Department of Molecular Sciences, Swedish University of Agricultural Sciences, Uppsala SE-750 07, Sweden.
Department of Biology and Biological Engineering, Food and Nutrition Science, Chalmers University of Technology, Gothenburg SE-412 96, Sweden.
Bioinformatics. 2019 Mar 15;35(6):972-980. doi: 10.1093/bioinformatics/bty710.

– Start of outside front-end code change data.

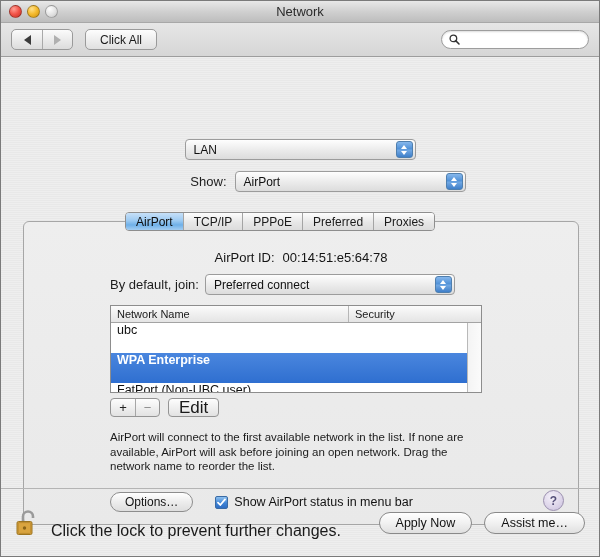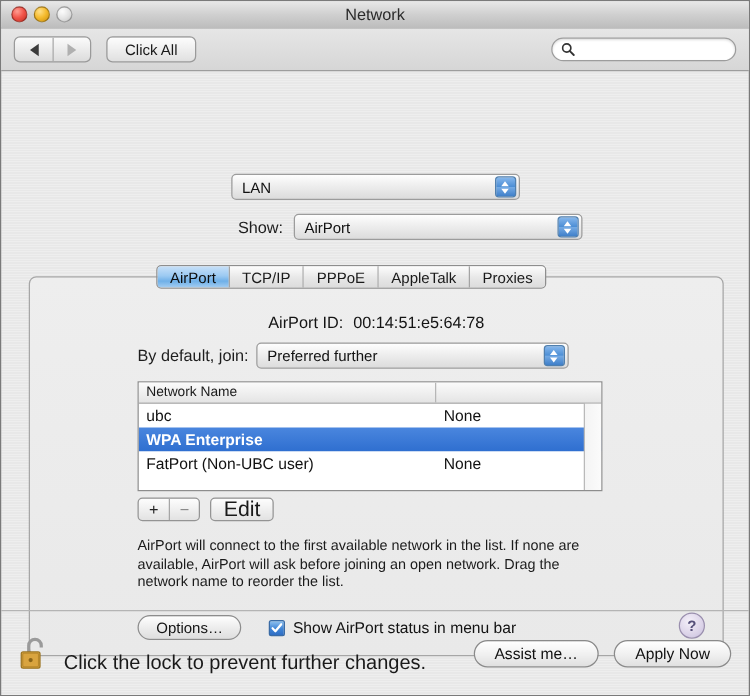"AppleTalk" div.tab { text: AppleTalk -> Preferred }
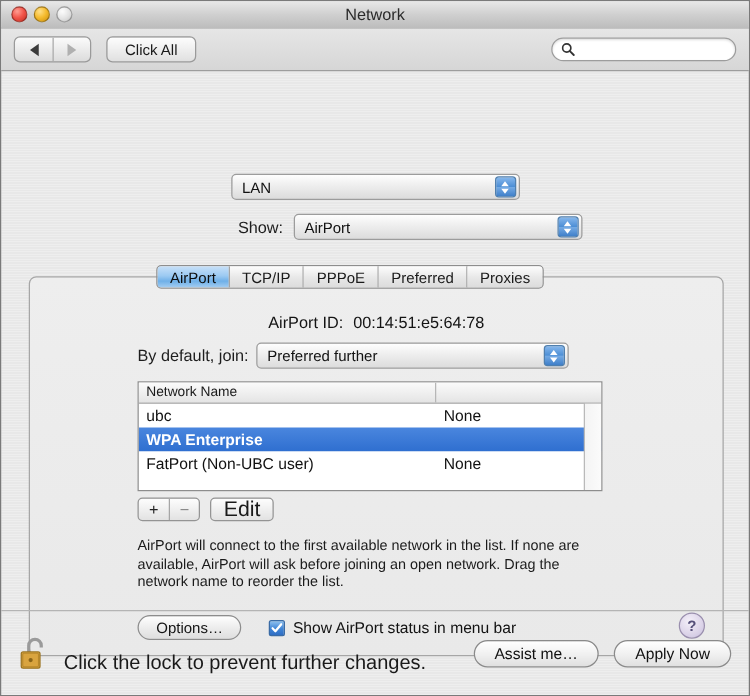"Preferred further" span { text: further -> connect }
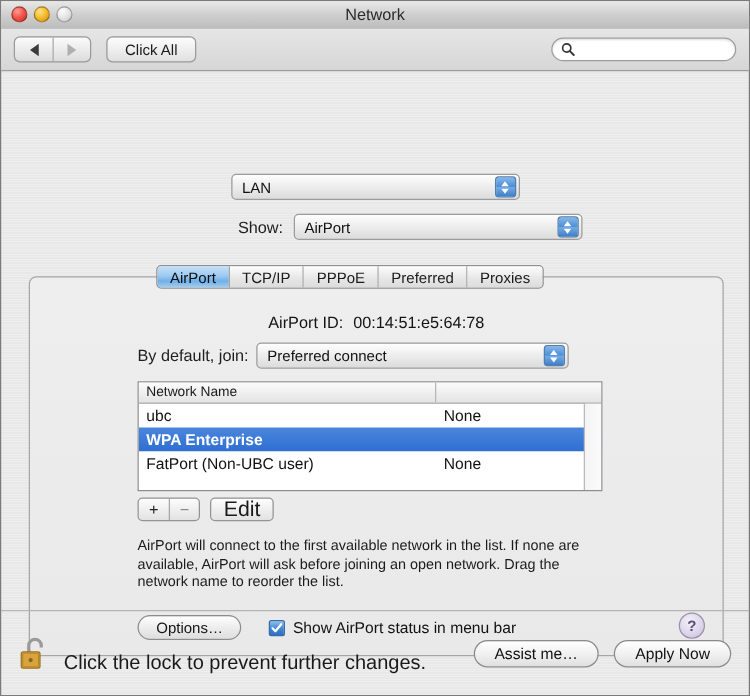"Security" div.col { html: none -> <div>Security</div> }
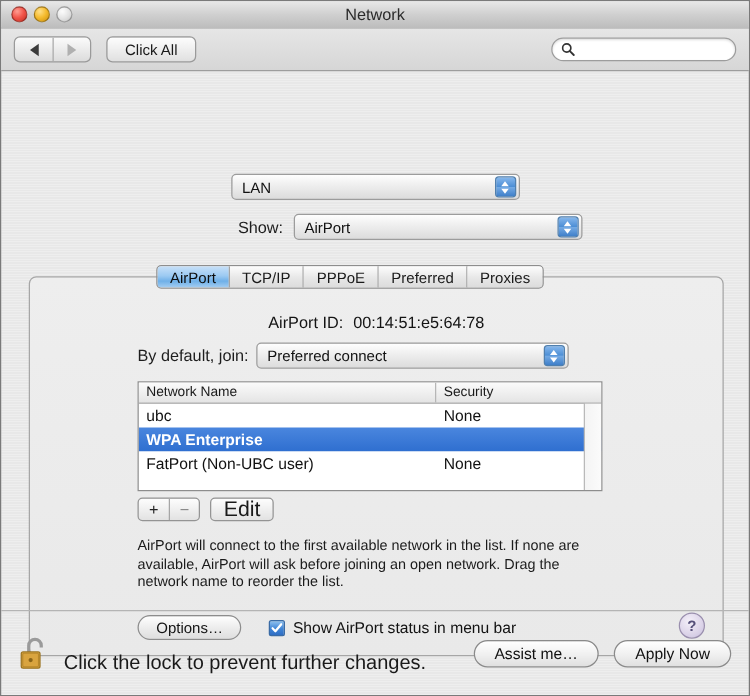"ubc" .netrow { align-items: center -> flex-start; flex-direction: none -> column; height: 19px -> 30px }
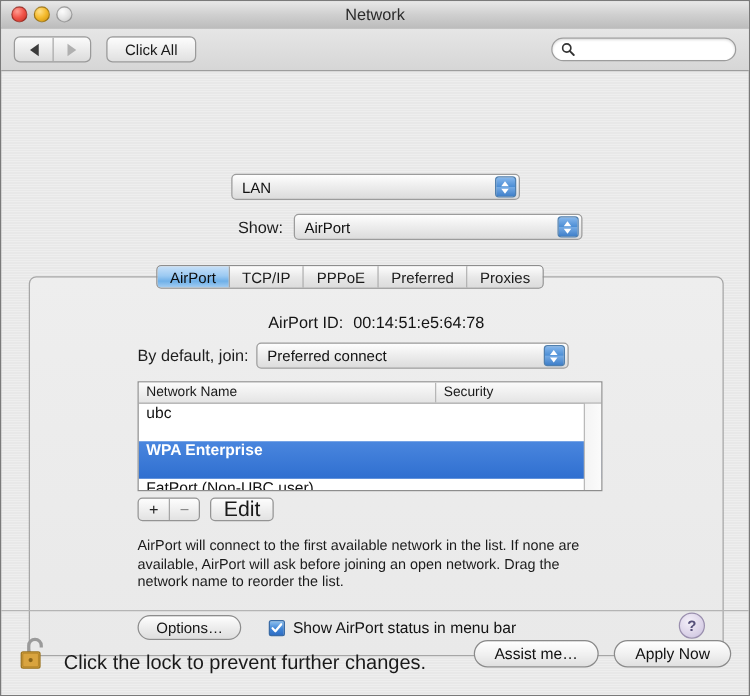"Assist me…" div.capsule { order: before "Apply Now" -> after "Apply Now" }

Validation of variable selection and predictive performance is crucial in construction of robust multivariate models that generalize well, minimize overfitting and facilitate interpretation of results. Inappropriate variable selection leads instead to selection bias, thereby increasing the risk of model overfitting and false positive discoveries. Although several algorithms exist to identify a minimal set of most informative variables (i.e. the minimal-optimal problem), few can select all variables related to the research question (i.e. the all-relevant problem). Robust algorithms combining identification of both minimal-optimal and all-relevant variables with proper cross-validation are urgently needed.
We developed the MUVR algorithm to improve predictive performance and minimize overfitting and false positives in multivariate analysis. In the MUVR algorithm, minimal variable selection is achieved by performing recursive variable elimination in a repeated double cross-validation (rdCV) procedure. The algorithm supports partial least squares and random forest modelling, and simultaneously identifies minimal-optimal and all-relevant variable sets for regression, classification and multilevel analyses. Using three authentic omics datasets, MUVR yielded parsimonious models with minimal overfitting and improved model performance compared with state-of-the-art rdCV. Moreover, MUVR showed advantages over other variable selection algorithms, i.e. Boruta and VSURF, including simultaneous variable selection and validation scheme and wider applicability.
Algorithms, data, scripts and tutorial are open source and available as an R package ('MUVR') at https://gitlab.com/CarlBrunius/MUVR.git.
Supplementary data are available at Bioinformatics online.
在构建稳健的多元模型时,验证变量选择和预测性能至关重要,因为这样可以很好地推广模型、最小化过拟合并促进对结果的解释。不适当的变量选择会导致选择偏差,从而增加模型过拟合和假阳性发现的风险。尽管存在几种算法可以识别最具信息量的最小变量集(即最小最优问题),但很少有算法可以选择与研究问题相关的所有变量(即所有相关问题)。迫切需要结合识别最小最优和所有相关变量以及适当的交叉验证的稳健算法。
我们开发了 MUVR 算法来提高多元分析中的预测性能并最小化过拟合和假阳性。在 MUVR 算法中,通过在重复双交叉验证(rdCV)过程中执行递归变量消除来实现最小变量选择。该算法支持偏最小二乘和随机森林建模,并且可以同时为回归、分类和多层次分析识别最小最优和所有相关变量集。使用三个真实的组学数据集,MUVR 生成了简洁的模型,与最先进的 rdCV 相比,过拟合最小,模型性能得到提高。此外,MUVR 与其他变量选择算法(如 Boruta 和 VSURF)相比具有优势,包括同时的变量选择和验证方案以及更广泛的适用性。
算法、数据、脚本和教程都是开源的,并可作为 R 包('MUVR')在 https://gitlab.com/CarlBrunius/MUVR.git 上获得。
补充数据可在 Bioinformatics 在线获得。